A análise de Luís Ribeiro, administrador do Novobanco
Os resultados deste último Barómetro abordam, pela primeira vez, os impactos das cheias/tempestades e da guerra no Médio Oriente. É verdade que estes choques apanharam a economia portuguesa num momento relativamente favorável, exibindo excedentes nas contas externas e públicas, crescimento acima da média europeia e condições de financiamento favoráveis (com avaliações mais positivas das agências de rating).
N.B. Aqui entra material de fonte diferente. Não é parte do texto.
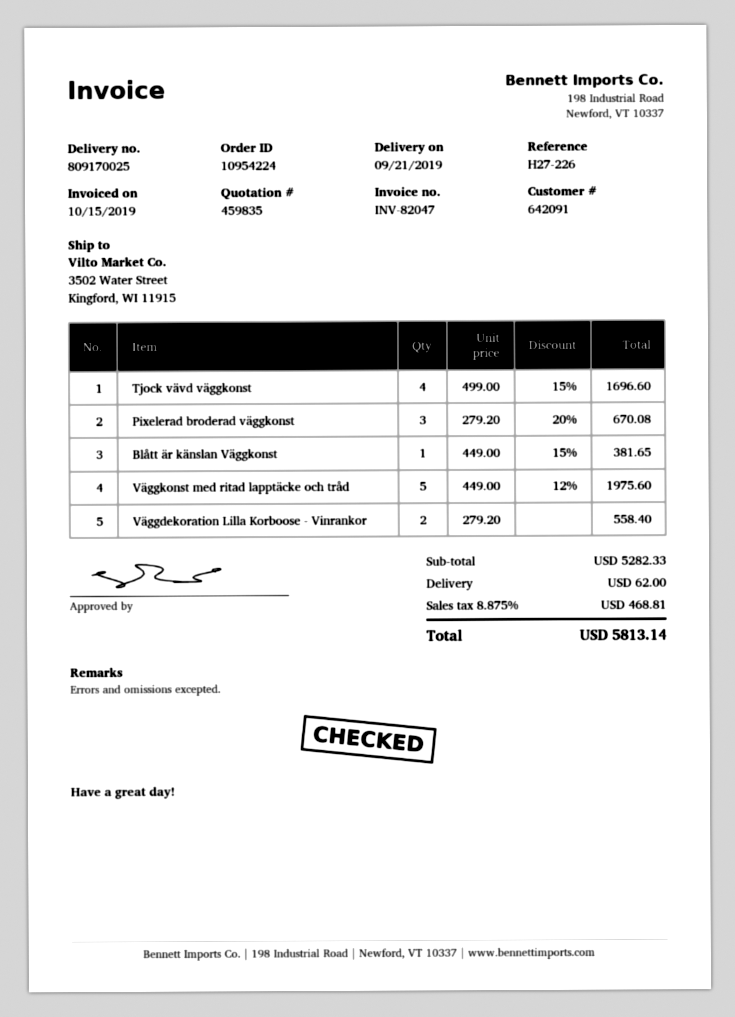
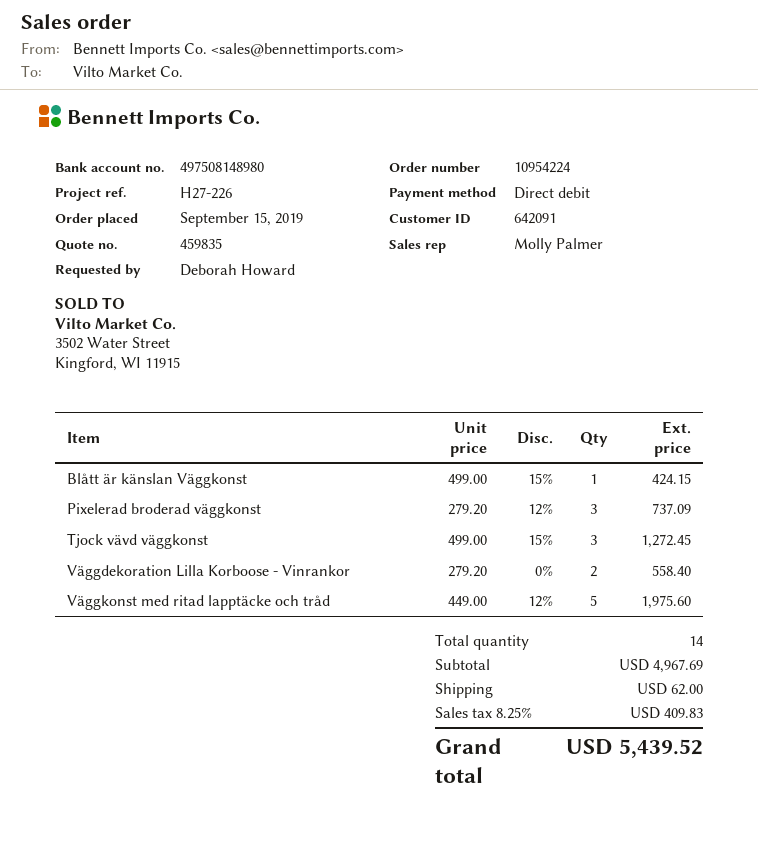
Tjock vävd väggkonst: 4 x 499.00 - 15% = 1696.60 -> 3 x 499.00 - 15% = 1272.45
Pixelerad broderad väggkonst: 3 x 279.20 - 20% = 670.08 -> 3 x 279.20 - 12% = 737.09
Blått är känslan Väggkonst: 1 x 449.00 - 15% = 381.65 -> 1 x 499.00 - 15% = 424.15
subtotal: 5282.33 -> 4967.69
tax: 8.875% = 468.81 -> 8.25% = 409.83
total: 5813.14 -> 5439.52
Mas é inegável que eles contribuem para uma deterioração do outlook, trazendo novos desafios para as empresas e famílias. Os sinais de menor crescimento e maior inflação começam já a ser visíveis. O Banco de Portugal reviu em baixa as suas previsões de crescimento, de 2.3% para 1.8% em 2026. De acordo com o Barómetro deste mês, 78% dos inquiridos mostram-se preocupados com os impactos do conflito no Irão ao nível dos custos e das cadeias de abastecimento (embora vejam esses impactos como “geríveis”). Dois terços antecipam um aumento global dos custos entre 5% e 20%. Esta pressão já se começou a fazer sentir ao nível dos indicadores de inflação, quer em Portugal quer no conjunto da Zona Euro, neste caso fazendo perspectivar possíveis aumentos dos juros de referência na segunda metade do ano. Um dos principais factores penalizadores do outlook será o aumento da incerteza, que também já é visível: desde o Barómetro de Fevereiro, a percentagem das empresas inquiridas planeando aumentar o investimento reduziu-se de 56% para 39%. A “eficiência operacional” e a “redução de custos” aparecem, assim, referidas como as principais prioridades estratégicas das empresas. A primeira referência é particularmente relevante. Num contexto económico e geopolítico em que a volatilidade e a imprevisibilidade parecem ser o novo estado “normal”, as empresas e os Governos tenderão a eleger como preocupações centrais a segurança (foco nas cadeias de abastecimento, nas capacidades de IT, nos gastos em Defesa, etc…), a autonomia (por exemplo, ao nível da energia) e a capacidade de resistência a choques (incluindo guerras, eventos climáticos, ciberterrorismo, pandemias,…). Os desenvolvimentos recentes são sinais de uma economia (e um Mundo) em mudança. É fundamental que as empresas consigam ver nessa mudança não apenas dificuldades, mas também oportunidades de investimento, de negócio e de crescimento.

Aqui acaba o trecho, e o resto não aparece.